_TASK DESCRIPTION_. Exact reproductions of all the entries, please, and no pictures.

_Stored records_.
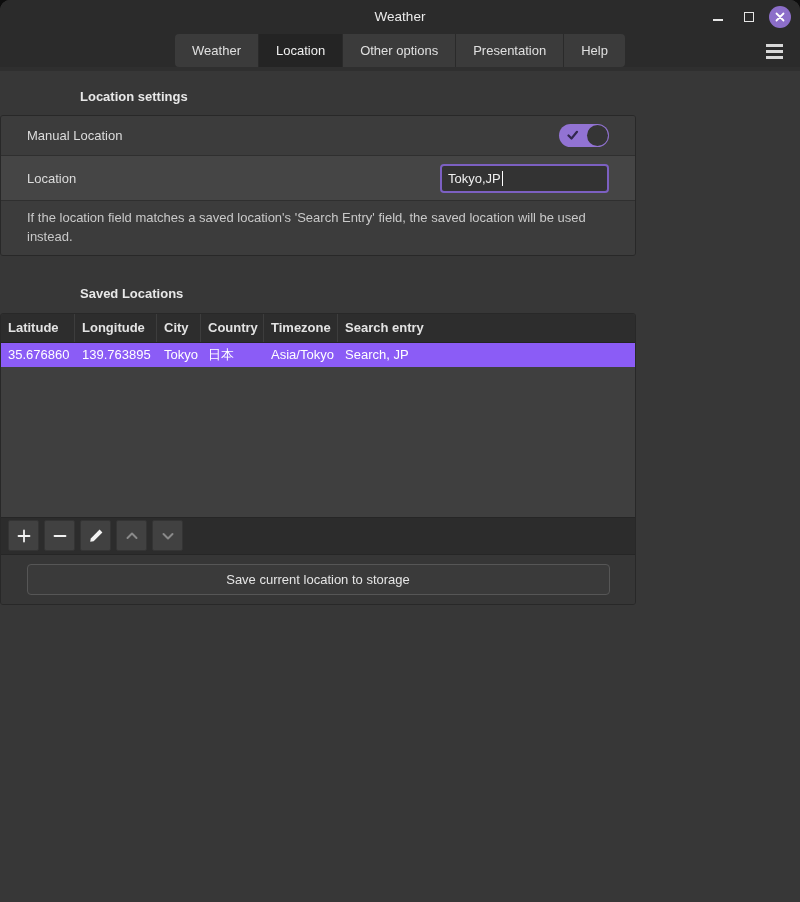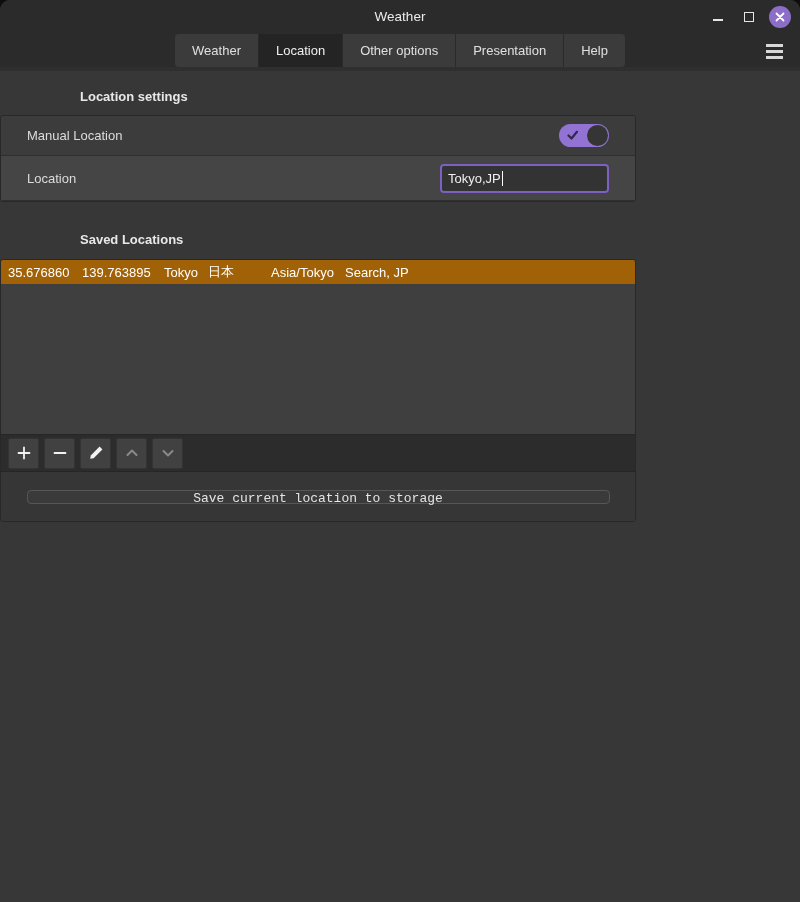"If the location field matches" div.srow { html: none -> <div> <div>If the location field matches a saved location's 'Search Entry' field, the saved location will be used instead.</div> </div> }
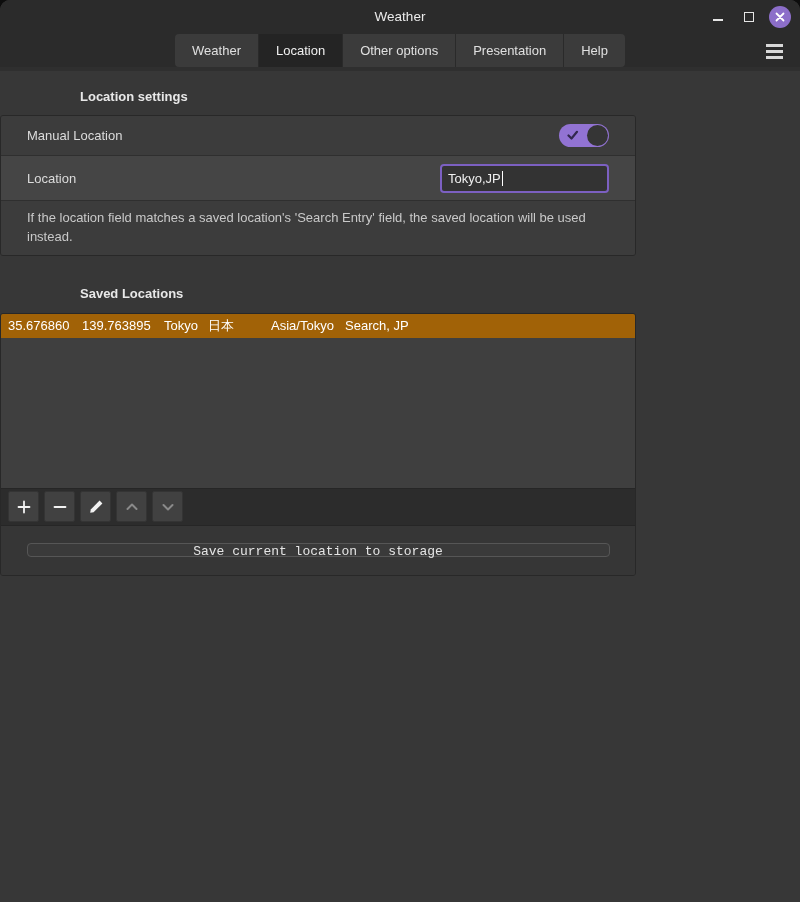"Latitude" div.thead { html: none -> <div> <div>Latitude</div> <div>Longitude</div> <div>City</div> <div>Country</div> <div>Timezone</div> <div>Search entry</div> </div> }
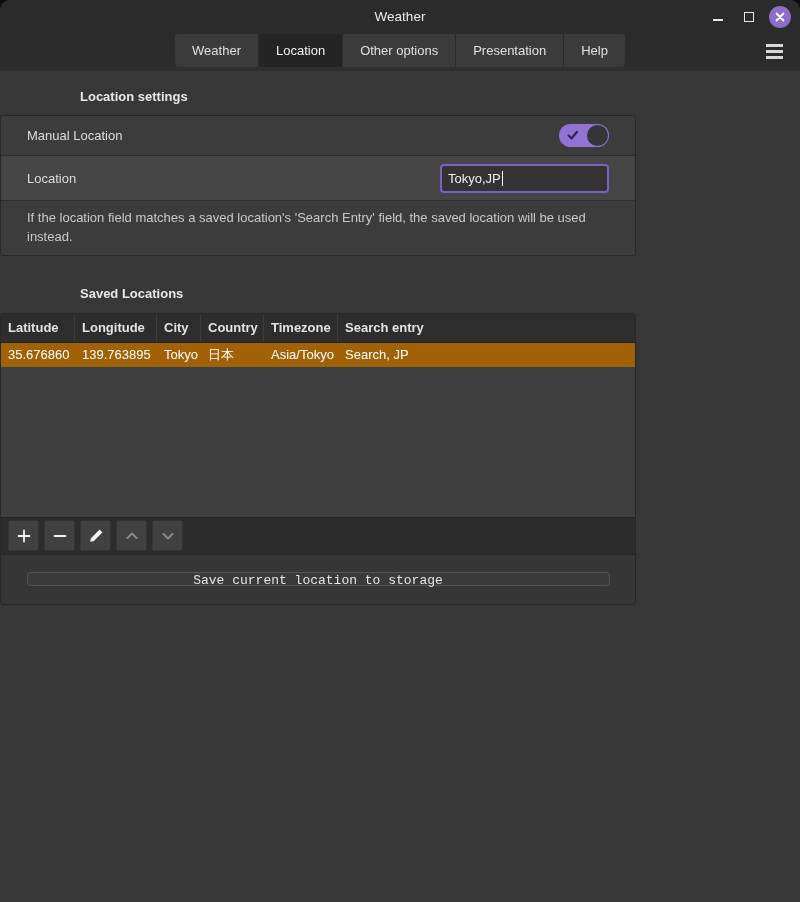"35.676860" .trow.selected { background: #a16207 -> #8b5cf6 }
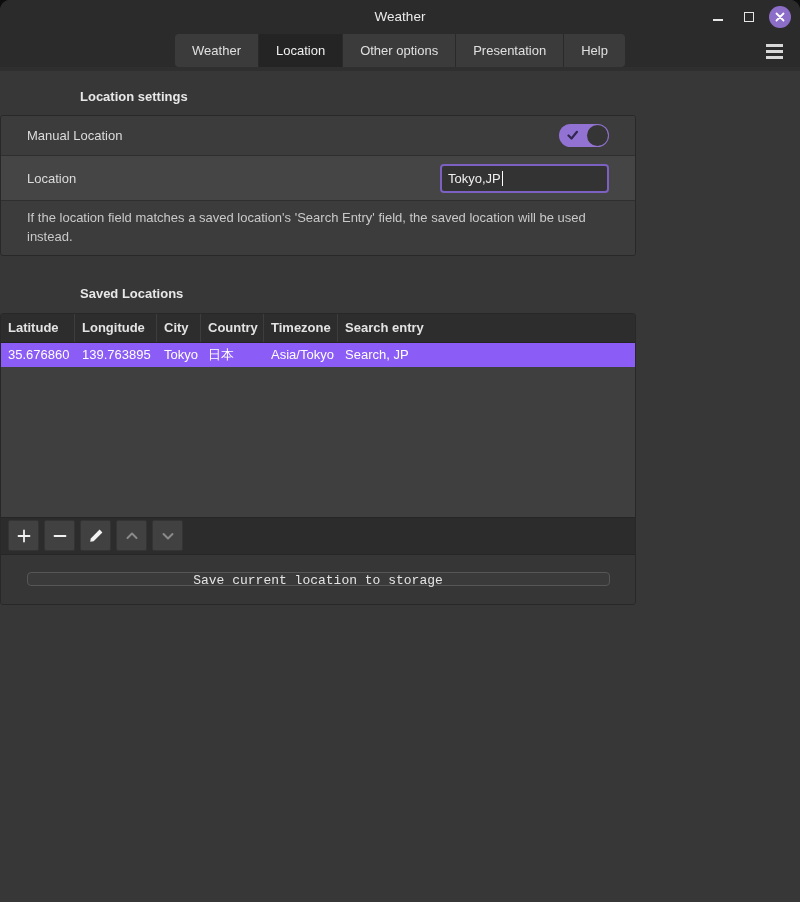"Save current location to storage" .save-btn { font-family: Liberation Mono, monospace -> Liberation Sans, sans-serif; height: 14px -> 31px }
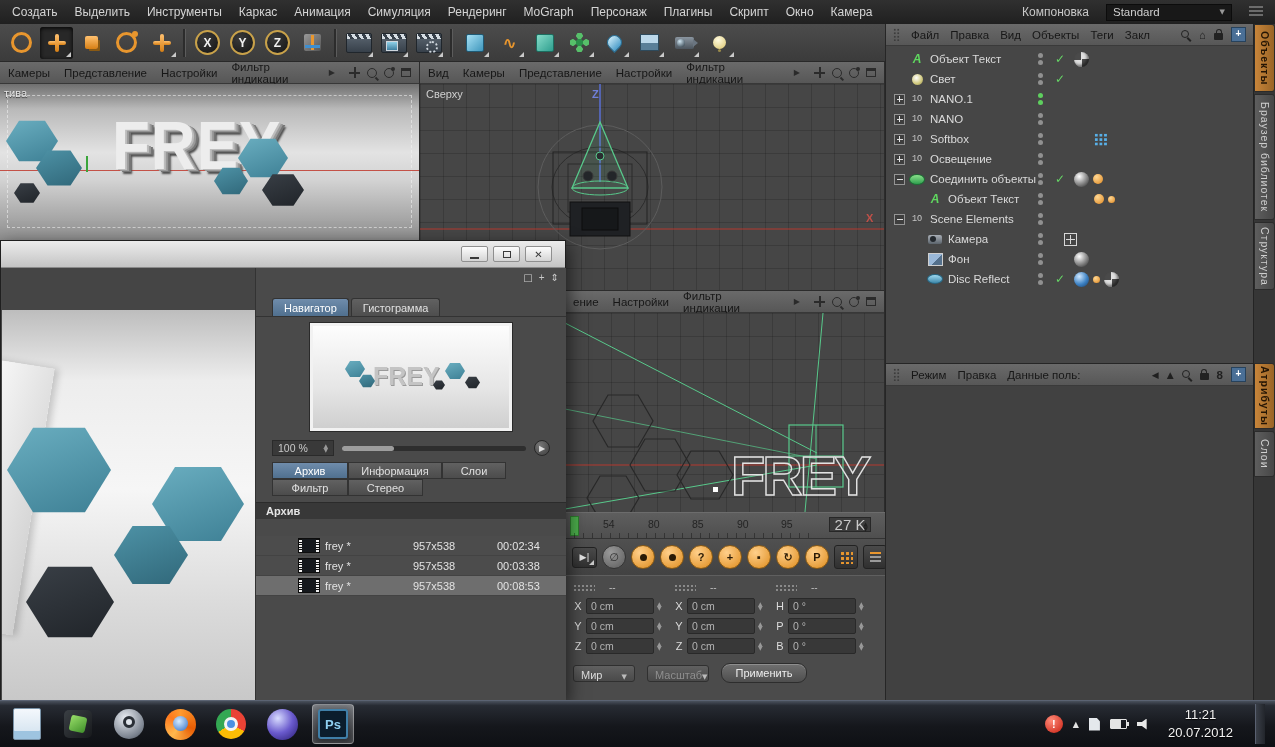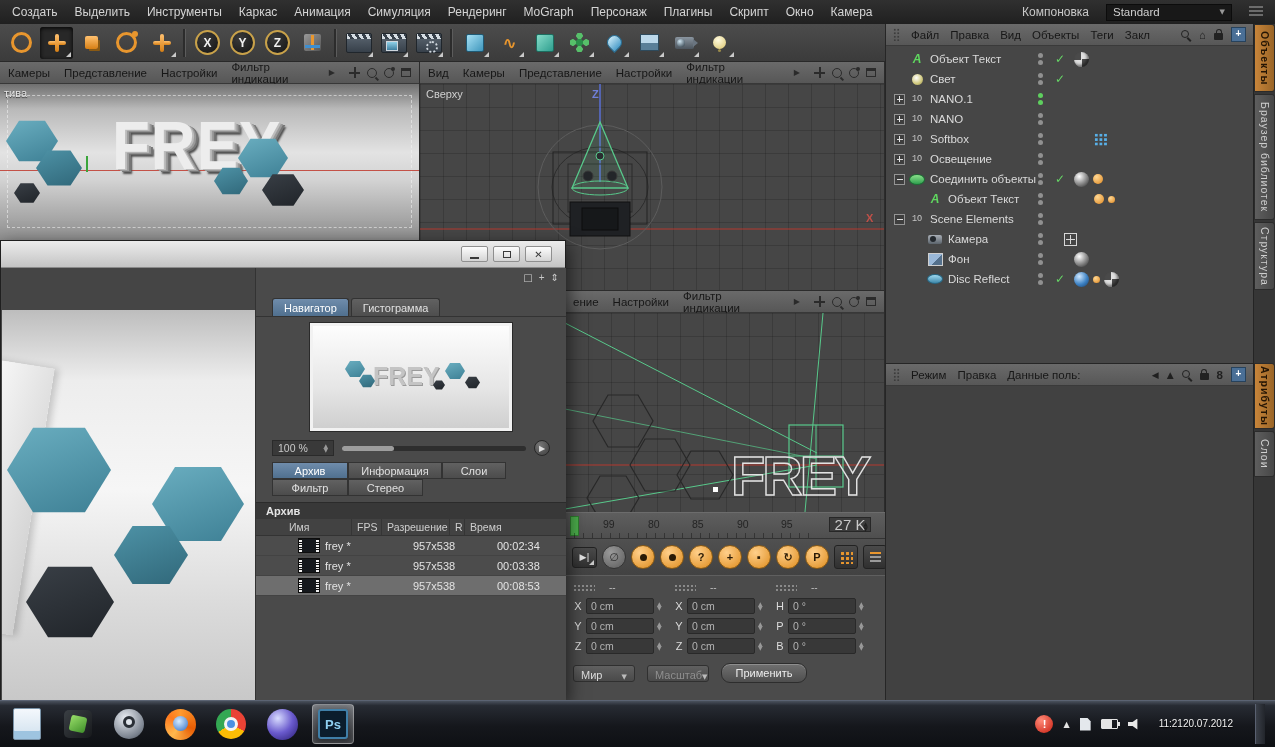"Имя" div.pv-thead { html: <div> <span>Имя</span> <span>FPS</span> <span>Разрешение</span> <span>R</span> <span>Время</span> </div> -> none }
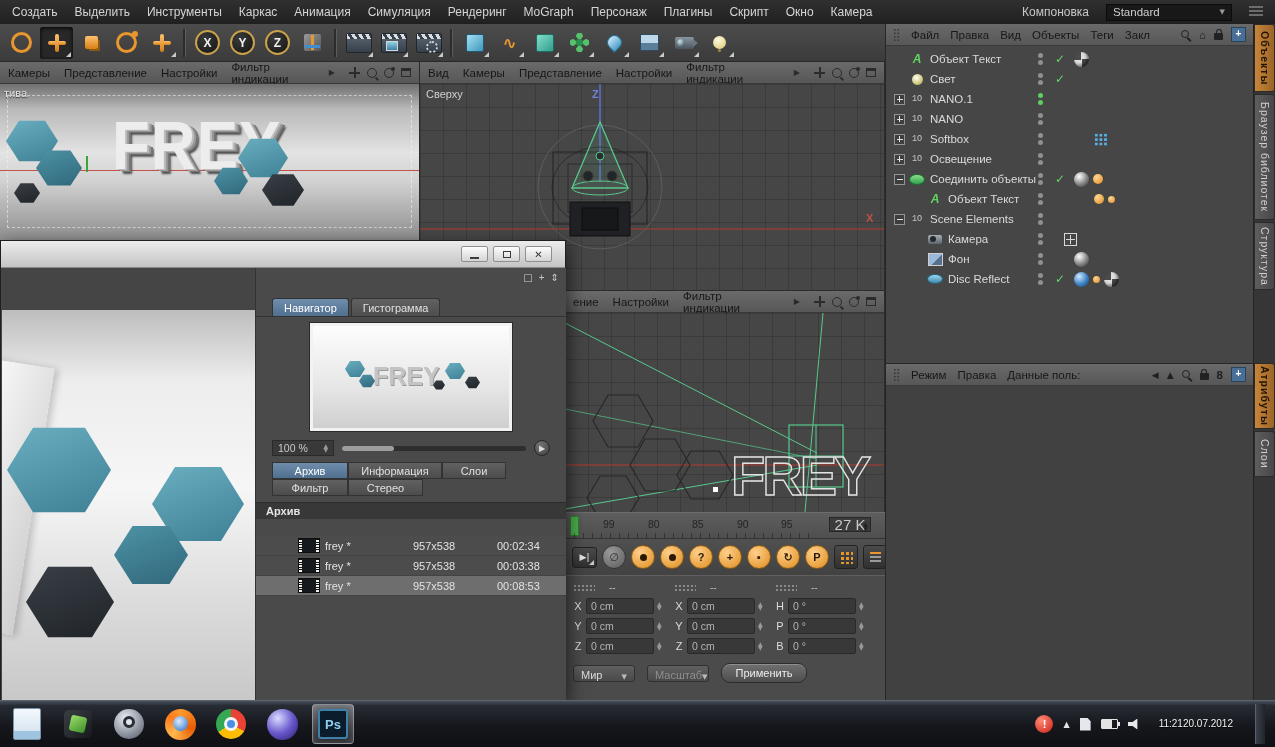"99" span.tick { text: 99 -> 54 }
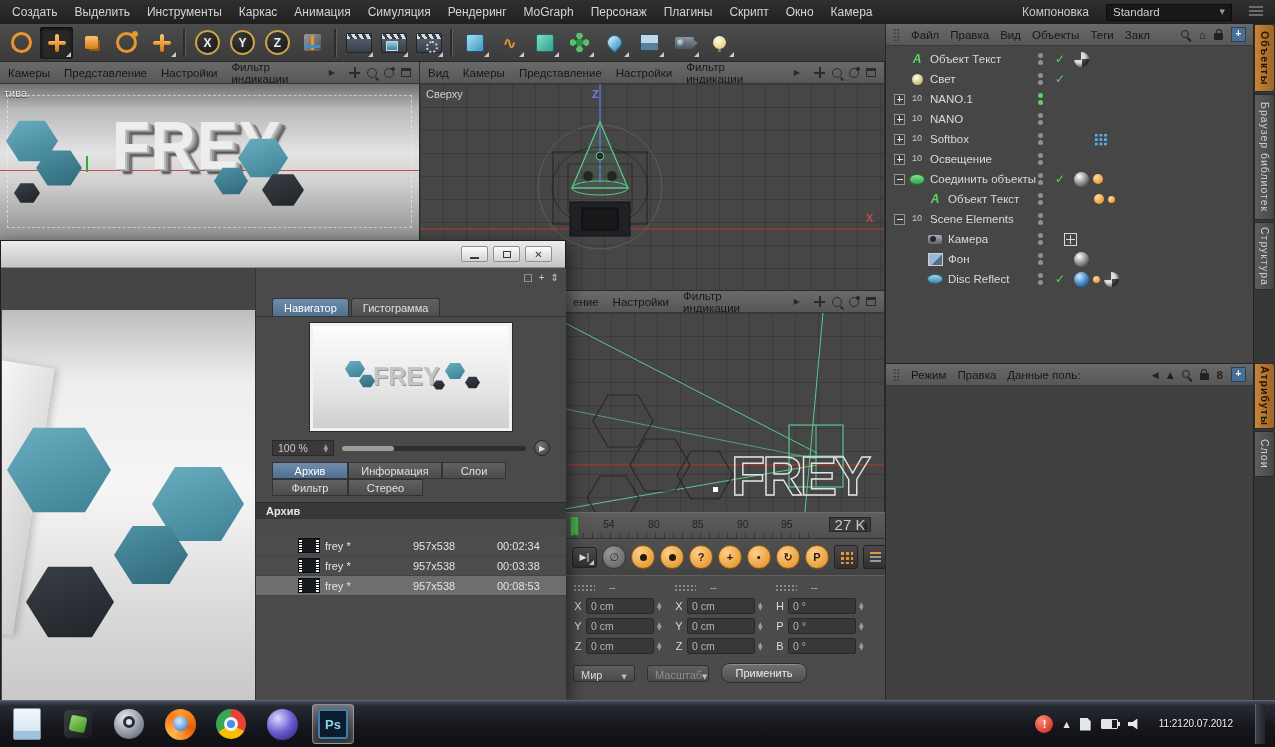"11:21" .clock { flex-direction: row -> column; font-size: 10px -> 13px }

_FINISHED EXERCISE_.
"If the location field matches" div.srow { html: none -> <div> <div>If the location field matches a saved location's 'Search Entry' field, the saved location will be used instead.</div> </div> }
"Latitude" div.thead { html: none -> <div> <div>Latitude</div> <div>Longitude</div> <div>City</div> <div>Country</div> <div>Timezone</div> <div>Search entry</div> </div> }
"35.676860" .trow.selected { background: #a16207 -> #8b5cf6 }
"Save current location to storage" .save-btn { font-family: Liberation Mono, monospace -> Liberation Sans, sans-serif; height: 14px -> 31px }
"Имя" div.pv-thead { html: <div> <span>Имя</span> <span>FPS</span> <span>Разрешение</span> <span>R</span> <span>Время</span> </div> -> none }
"99" span.tick { text: 99 -> 54 }
"11:21" .clock { flex-direction: row -> column; font-size: 10px -> 13px }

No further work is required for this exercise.